– D’autant plus, madame, reprit Monte-Cristo, que les Orientaux ne se bornent point, comme Mithridate, à se faire des poisons une cuirasse, ils s’en font aussi un poignard; la science devient entre leurs mains non seulement une arme défensive, mais encore fort souvent offensive; l’une sert contre leurs souffrances physiques, l’autre contre leurs ennemis; avec l’opium, avec la belladone, avec la fausse angusture, le bois de couleuvre, le laurier-cerise, ils endorment ceux qui voudraient les réveiller. Il n’est pas une de ces femmes, égyptienne, turque ou grecque, qu’ici vous appelez de bonnes femmes, qui ne sache en fait de chimie de quoi stupéfier un médecin, et en fait de psychologie de quoi épouvanter un confesseur.
– Vraiment! dit Mme de Villefort, dont les yeux brillaient d’un feu étrange à cette conversation.
– Eh! mon Dieu! oui, madame, continua Monte-Cristo, les drames secrets de l’Orient se nouent et se dénouent ainsi, depuis la plante qui fait aimer jusqu’à la plante qui fait mourir; depuis le breuvage qui ouvre le ciel jusqu’à celui qui vous plonge un homme dans l’enfer.

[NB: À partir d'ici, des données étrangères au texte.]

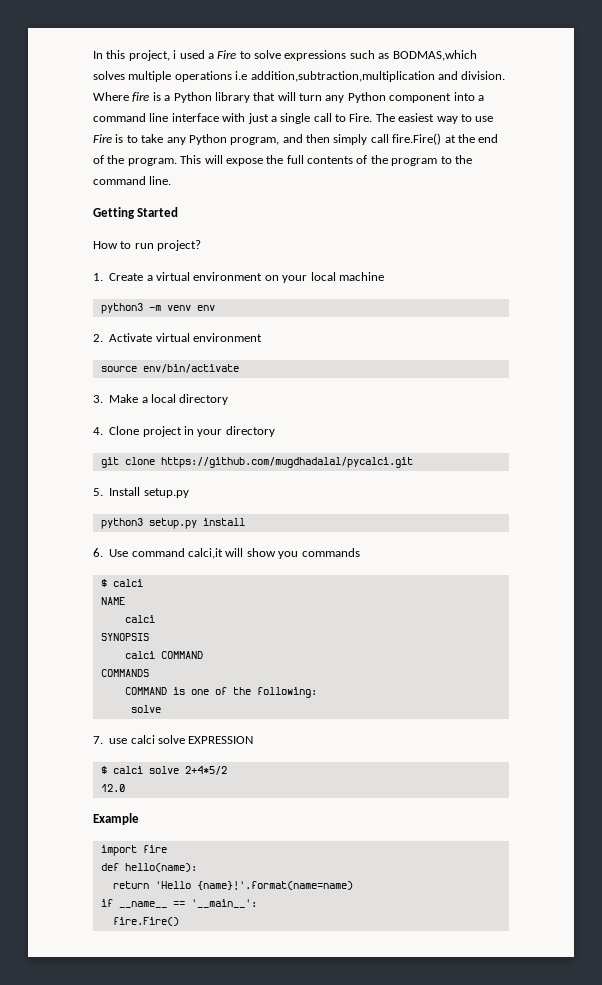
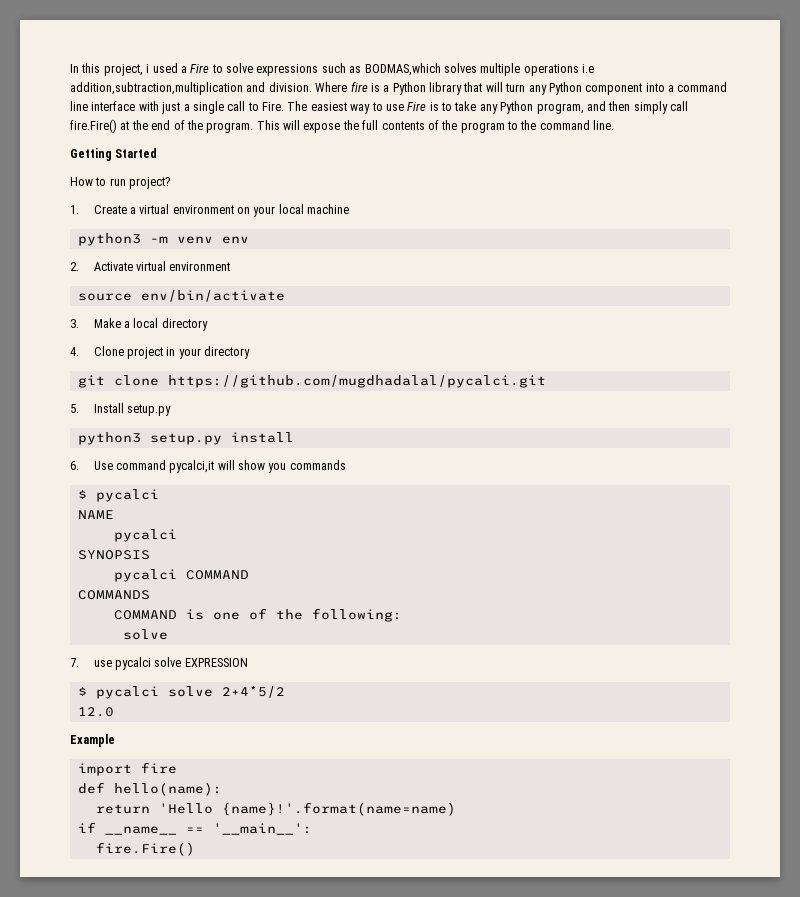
[188,548,223,559] calci,it -> [169,460,215,473] pycalci,it
[112,579,143,587] calci -> [95,489,159,502] pycalci
[124,615,155,623] calci -> [113,529,177,542] pycalci
[124,651,155,659] calci -> [113,569,177,582] pycalci
[130,735,155,744] calci -> [114,657,151,670] pycalci
[112,766,143,774] calci -> [95,686,159,699] pycalci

Il y a autant de nuances de tous genres qu’il y a de caprices et de bizarreries dans la nature humaine, physique et morale; et je dirai plus, l’art de ces chimistes sait accommoder admirablement le remède et le mal à ses besoins d’amour ou à ses désirs de vengeance.
– Mais, monsieur, reprit la jeune femme, ces sociétés orientales au milieu desquelles vous avez passé une partie de votre existence sont donc fantastiques comme les contes qui nous viennent de leur beau pays? un homme y peut donc être supprimé impunément? c’est donc en réalité la Bagdad ou la Bassora de M. Galland? Les sultans et les vizirs qui régissent ces sociétés, et qui constituent ce qu’on appelle en France le gouvernement, sont donc sérieusement des Haroun-al-Raschid et des Giaffar qui non seulement pardonnent à un empoisonneur, mais encore le font premier ministre si le crime a été ingénieux, et qui, dans ce cas, en font graver l’histoire en lettres d’or pour se divertir aux heures de leur ennui?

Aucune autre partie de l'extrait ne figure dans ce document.